Aims
Existing electronic health records often have abundant but irregular longitudinal measurement risk factors available. We aim to leverage such data to improve the risk prediction of atherosclerotic cardiovascular disease (ASCVD) by applying machine learning algorithms, which can therefore allow the automatic screening of the population.
Methods and results
Totally 215,744 Chinese adults aged 40-79 without a history of CVD from an EHR-based longitudinal cohort study were included (6,081 cases). To allow the model interpretable, predictors of demographic characteristics, medication treatment, and repeatedly measured records of lipids, glycemia, obesity, blood pressure, and renal function were used. The primary outcome was ASCVD, defined as non-fatal acute myocardial infarction, coronary heart disease death, or fatal and non-fatal stroke.
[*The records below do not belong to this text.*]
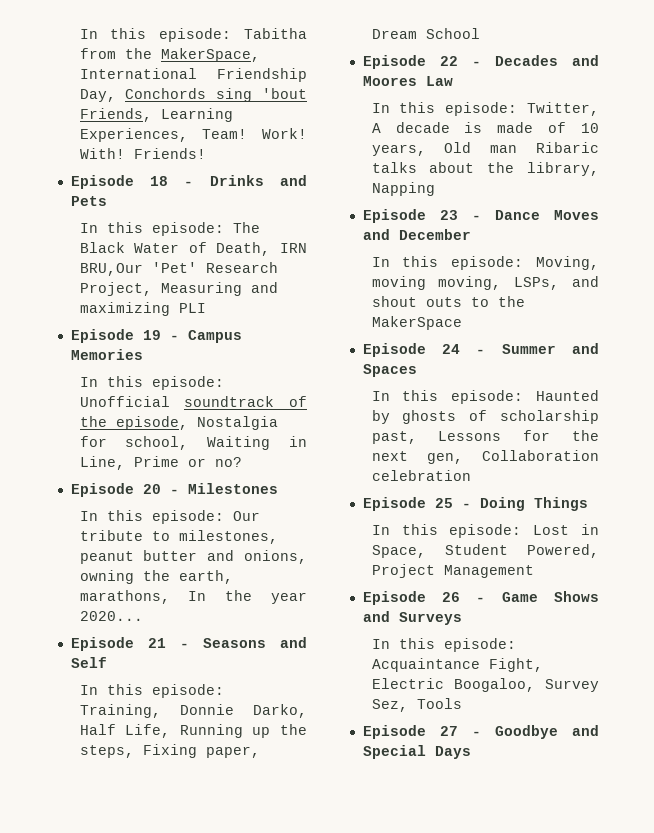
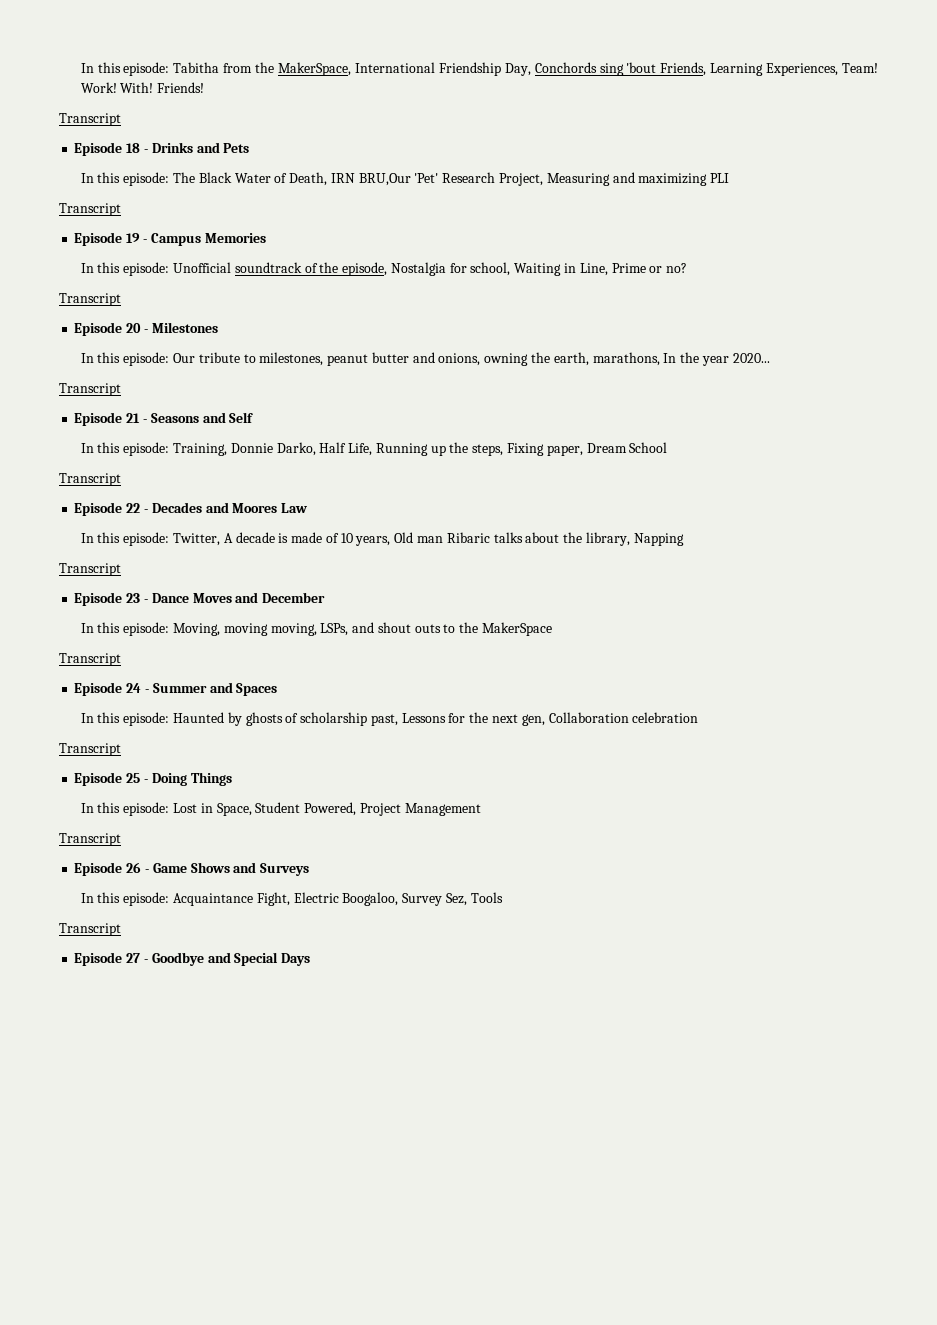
  Friends!
+ Transcript
  In this episode: The Black Water of Death, IRN BRU,Our 'Pet' Research Project, Measuring and maximizing PLI
+ Transcript
  In this episode: Unofficial soundtrack of the episode, Nostalgia for school, Waiting in Line, Prime or no?
+ Transcript
  In this episode: Our tribute to milestones, peanut butter and onions, owning the earth, marathons, In the year 2020...
+ Transcript
  In this episode: Training, Donnie Darko, Half Life, Running up the steps, Fixing paper, Dream School
+ Transcript
  In this episode: Twitter, A decade is made of 10 years, Old man Ribaric talks about the library, Napping
+ Transcript
  In this episode: Moving, moving moving, LSPs, and shout outs to the MakerSpace
+ Transcript
  In this episode: Haunted by ghosts of scholarship past, Lessons for the next gen, Collaboration celebration
+ Transcript
  In this episode: Lost in Space, Student Powered, Project Management
+ Transcript
  In this episode: Acquaintance Fight, Electric Boogaloo, Survey Sez, Tools
+ Transcript

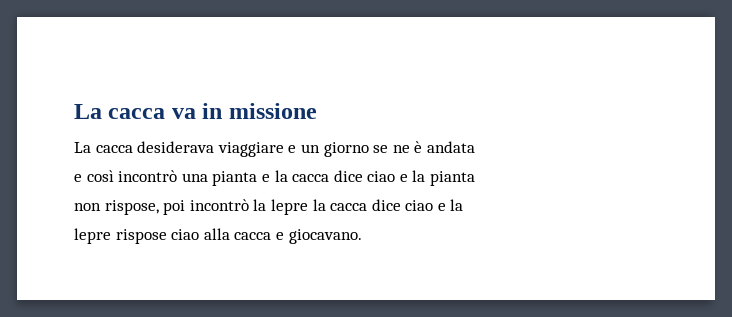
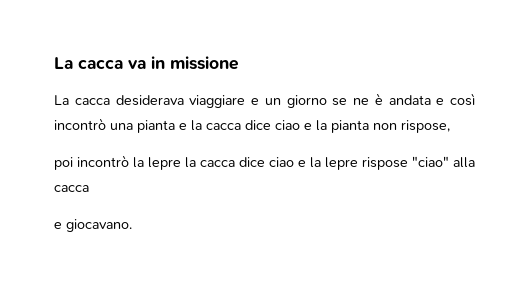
- La cacca desiderava viaggiare e un giorno se ne è andata
- e così incontrò una pianta e la cacca dice ciao e la pianta
- non rispose, poi incontrò la lepre la cacca dice ciao e la
- lepre rispose ciao alla cacca e giocavano.
+ La cacca desiderava viaggiare e un giorno se ne è andata e così incontrò una pianta e la cacca dice ciao e la pianta non rispose,
+ poi incontrò la lepre la cacca dice ciao e la lepre rispose "ciao" alla cacca
+ e giocavano.

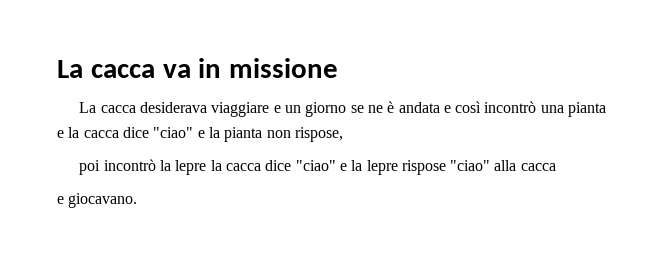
- La cacca desiderava viaggiare e un giorno se ne è andata e così incontrò una pianta e la cacca dice ciao e la pianta non rispose,
+ La cacca desiderava viaggiare e un giorno se ne è andata e così incontrò una pianta e la cacca dice "ciao" e la pianta non rispose,
- poi incontrò la lepre la cacca dice ciao e la lepre rispose "ciao" alla cacca
+ poi incontrò la lepre la cacca dice "ciao" e la lepre rispose "ciao" alla cacca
The eXtreme Gradient boosting (XGBoost) machine and LASSO regression models were derived to predict the 5-year ASCVD risk. In the validation set, compared with the refitted Chinese guideline-recommended Cox model (i.e., the China-PAR), the XGBoost model had significantly highest C-statistics (0.792, the difference in C-statistics: 0.011, 0.006-0.017, P<0.001), with the similar results for LASSO regression (the difference in C-statistics: 0.008, 0.005-0.011, P<0.001). The XGBoost model demonstrated the best calibration performance (Men: Dx=0.598, P=0.75; Women: Dx=1.867, P=0.08). Moreover, the machine learning algorithms’ risk distribution differed from the conventional model. The NRIs of XGBoost and LASSO over the Cox model were 3.9% (1.4%-6.4%) and 2.8% (0.7%-4.9%), respectively.
Conclusions
Machine learning algorithms with irregular, repeated real-world data could improve cardiovascular risk prediction. They demonstrated significantly better performance for reclassification to identify the high-risk population correctly.